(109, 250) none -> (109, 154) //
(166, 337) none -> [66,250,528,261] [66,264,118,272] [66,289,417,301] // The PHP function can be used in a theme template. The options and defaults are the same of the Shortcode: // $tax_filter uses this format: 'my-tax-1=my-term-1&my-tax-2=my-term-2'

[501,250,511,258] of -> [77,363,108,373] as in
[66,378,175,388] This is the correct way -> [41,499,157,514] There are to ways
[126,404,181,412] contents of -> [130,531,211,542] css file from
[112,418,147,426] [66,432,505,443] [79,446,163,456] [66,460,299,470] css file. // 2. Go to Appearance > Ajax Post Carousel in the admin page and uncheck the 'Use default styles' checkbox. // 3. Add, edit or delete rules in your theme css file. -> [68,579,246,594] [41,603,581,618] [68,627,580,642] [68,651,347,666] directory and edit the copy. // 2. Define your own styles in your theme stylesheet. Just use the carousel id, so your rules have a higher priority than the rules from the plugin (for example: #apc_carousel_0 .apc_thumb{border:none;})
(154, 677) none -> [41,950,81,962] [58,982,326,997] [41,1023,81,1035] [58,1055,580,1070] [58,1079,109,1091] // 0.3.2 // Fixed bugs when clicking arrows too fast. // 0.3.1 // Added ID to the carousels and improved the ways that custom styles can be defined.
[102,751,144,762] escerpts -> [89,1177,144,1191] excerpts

---------------

• **Problem**
Give back the whole listing above, identical in every line.

• **Solved exercise**
(109, 250) none -> (109, 154) //
(166, 337) none -> [66,250,528,261] [66,264,118,272] [66,289,417,301] // The PHP function can be used in a theme template. The options and defaults are the same of the Shortcode: // $tax_filter uses this format: 'my-tax-1=my-term-1&my-tax-2=my-term-2'

[501,250,511,258] of -> [77,363,108,373] as in
[66,378,175,388] This is the correct way -> [41,499,157,514] There are to ways
[126,404,181,412] contents of -> [130,531,211,542] css file from
[112,418,147,426] [66,432,505,443] [79,446,163,456] [66,460,299,470] css file. // 2. Go to Appearance > Ajax Post Carousel in the admin page and uncheck the 'Use default styles' checkbox. // 3. Add, edit or delete rules in your theme css file. -> [68,579,246,594] [41,603,581,618] [68,627,580,642] [68,651,347,666] directory and edit the copy. // 2. Define your own styles in your theme stylesheet. Just use the carousel id, so your rules have a higher priority than the rules from the plugin (for example: #apc_carousel_0 .apc_thumb{border:none;})
(154, 677) none -> [41,950,81,962] [58,982,326,997] [41,1023,81,1035] [58,1055,580,1070] [58,1079,109,1091] // 0.3.2 // Fixed bugs when clicking arrows too fast. // 0.3.1 // Added ID to the carousels and improved the ways that custom styles can be defined.
[102,751,144,762] escerpts -> [89,1177,144,1191] excerpts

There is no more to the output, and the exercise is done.